14 Aug 2025
WIB
Berita Pemerintahan

Jakarta - Belum lama ini saya menonton sebuah film dokumenter berjudul The Great Hack yang pertama kali tayang di Netflix pada 2019. Film yang disutradarai oleh Karim Amer dan Jehane Noujaim tersebut menceritakan perjalanan seorang asisten profesor Amerika bernama David Carroll yang menggugat Cambridge Analytica (CA), sebuah firma konsultan politik, atas penyalahgunaan data media sosial.

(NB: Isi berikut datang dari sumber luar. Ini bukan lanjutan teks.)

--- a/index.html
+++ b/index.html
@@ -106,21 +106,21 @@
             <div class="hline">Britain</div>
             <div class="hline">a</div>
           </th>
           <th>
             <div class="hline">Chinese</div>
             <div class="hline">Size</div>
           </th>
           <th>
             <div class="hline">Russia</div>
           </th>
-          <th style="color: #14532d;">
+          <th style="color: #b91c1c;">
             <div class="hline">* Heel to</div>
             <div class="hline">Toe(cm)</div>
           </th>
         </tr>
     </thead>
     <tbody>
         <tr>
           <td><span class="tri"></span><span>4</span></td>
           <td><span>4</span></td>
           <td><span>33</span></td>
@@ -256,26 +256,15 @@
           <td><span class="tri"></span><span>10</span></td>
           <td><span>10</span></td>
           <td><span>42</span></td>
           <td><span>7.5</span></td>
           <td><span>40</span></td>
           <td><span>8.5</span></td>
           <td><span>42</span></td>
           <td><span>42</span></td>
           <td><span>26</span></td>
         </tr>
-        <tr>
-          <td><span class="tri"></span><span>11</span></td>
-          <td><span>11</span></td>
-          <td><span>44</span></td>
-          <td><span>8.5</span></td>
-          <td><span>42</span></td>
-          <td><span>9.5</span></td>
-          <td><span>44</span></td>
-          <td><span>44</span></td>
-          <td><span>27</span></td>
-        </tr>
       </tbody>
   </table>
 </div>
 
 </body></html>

CA disebut menggunakan puluhan juta data Facebook untuk menganalisis perilaku politik pemilih di Amerika dan beberapa negara lain.
Carroll mengawalinya dengan pertanyaan sederhana, "Can I see the data you have on me?" Sebagai pengguna media sosial, Carroll merasa berhak untuk mengetahui apa saja informasi yang didapat dari akunnya. Ia menggugat CA ke pengadilan tinggi Inggris menggunakan Undang-Undang Perlindungan Data yang berlaku di negara tersebut.

Dalam film tersebut ditunjukkan bagaimana CA menggunakan data sekecil apapun sebagai bahan analisisnya. Mereka mengambil informasi dari foto yang diunggah, jejaring pertemanan, hobi, pasangan, likes, dan data-data lain yang mungkin bagi sebagian besar orang tidak penting-penting amat. CA mengklaim memiliki 5000 titik data dari setiap pengguna media sosial. Ternyata data-data itu bisa dibaca dan dianalisis untuk menggambarkan situasi masyarakat. Analisis tersebut kemudian digunakan sebagai bahan untuk merancang sebuah kampanye politik.

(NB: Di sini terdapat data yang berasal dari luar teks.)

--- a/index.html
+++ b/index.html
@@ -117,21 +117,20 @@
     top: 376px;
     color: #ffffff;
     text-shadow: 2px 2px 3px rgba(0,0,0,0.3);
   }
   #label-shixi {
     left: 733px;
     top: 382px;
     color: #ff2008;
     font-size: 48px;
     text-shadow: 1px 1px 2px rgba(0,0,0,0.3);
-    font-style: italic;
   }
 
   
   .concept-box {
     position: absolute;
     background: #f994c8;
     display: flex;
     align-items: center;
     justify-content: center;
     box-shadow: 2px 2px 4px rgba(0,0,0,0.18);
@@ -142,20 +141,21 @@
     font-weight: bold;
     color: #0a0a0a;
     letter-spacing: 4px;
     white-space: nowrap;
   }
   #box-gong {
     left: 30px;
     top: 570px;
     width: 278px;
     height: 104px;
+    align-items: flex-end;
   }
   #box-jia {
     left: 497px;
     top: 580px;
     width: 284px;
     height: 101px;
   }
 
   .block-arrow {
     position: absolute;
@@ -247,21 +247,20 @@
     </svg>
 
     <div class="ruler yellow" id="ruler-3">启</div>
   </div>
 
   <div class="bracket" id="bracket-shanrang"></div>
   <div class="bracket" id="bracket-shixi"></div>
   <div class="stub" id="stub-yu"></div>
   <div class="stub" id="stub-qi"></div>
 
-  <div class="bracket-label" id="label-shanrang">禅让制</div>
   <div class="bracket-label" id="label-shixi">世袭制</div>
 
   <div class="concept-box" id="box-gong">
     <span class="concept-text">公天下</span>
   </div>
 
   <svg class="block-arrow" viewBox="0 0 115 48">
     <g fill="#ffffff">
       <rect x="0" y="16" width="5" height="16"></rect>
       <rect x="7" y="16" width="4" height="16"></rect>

Hasilnya Donald Trump, cameo pilpres di Amerika, bisa mengungguli Hillary Clinton, seorang politisi ulung yang digadang-gadang menjadi presiden perempuan pertama di Negeri Paman Sam. Hillary dikalahkan melalui kampanye Trump yang sangat ugal-ugalan. Mereka mengekspose sosok Hillary Clinton dengan informasi yang belum tentu benar, menakut-nakuti pemilih Amerika dengan isu serbuan imigran dari Meksiko dan Timur Tengah, dan menyebut Hillary Clinton sebagai ancaman bagi Amerika. Karenanya, Trump adalah sosok yang tepat untuk membuat Amerika kembali digdaya. Mereka membuat jargon make Amerika great again.

Kampanye Donald Trump memproduksi 5.9 juta visual ads. Hal ini jauh mengungguli kampanye Hillary yang hanya 66 ribu saja. Oleh pengamat politik, strategi kampanye Trump disebut sebagai firehouse of falsehood, sebuah teknik propaganda dalam jumlah besar secara cepat, berulang-ulang, dan tanpa henti di berbagai media tanpa mempedulikan kebenaran atau kepastiannya. Ternyata, berhasil!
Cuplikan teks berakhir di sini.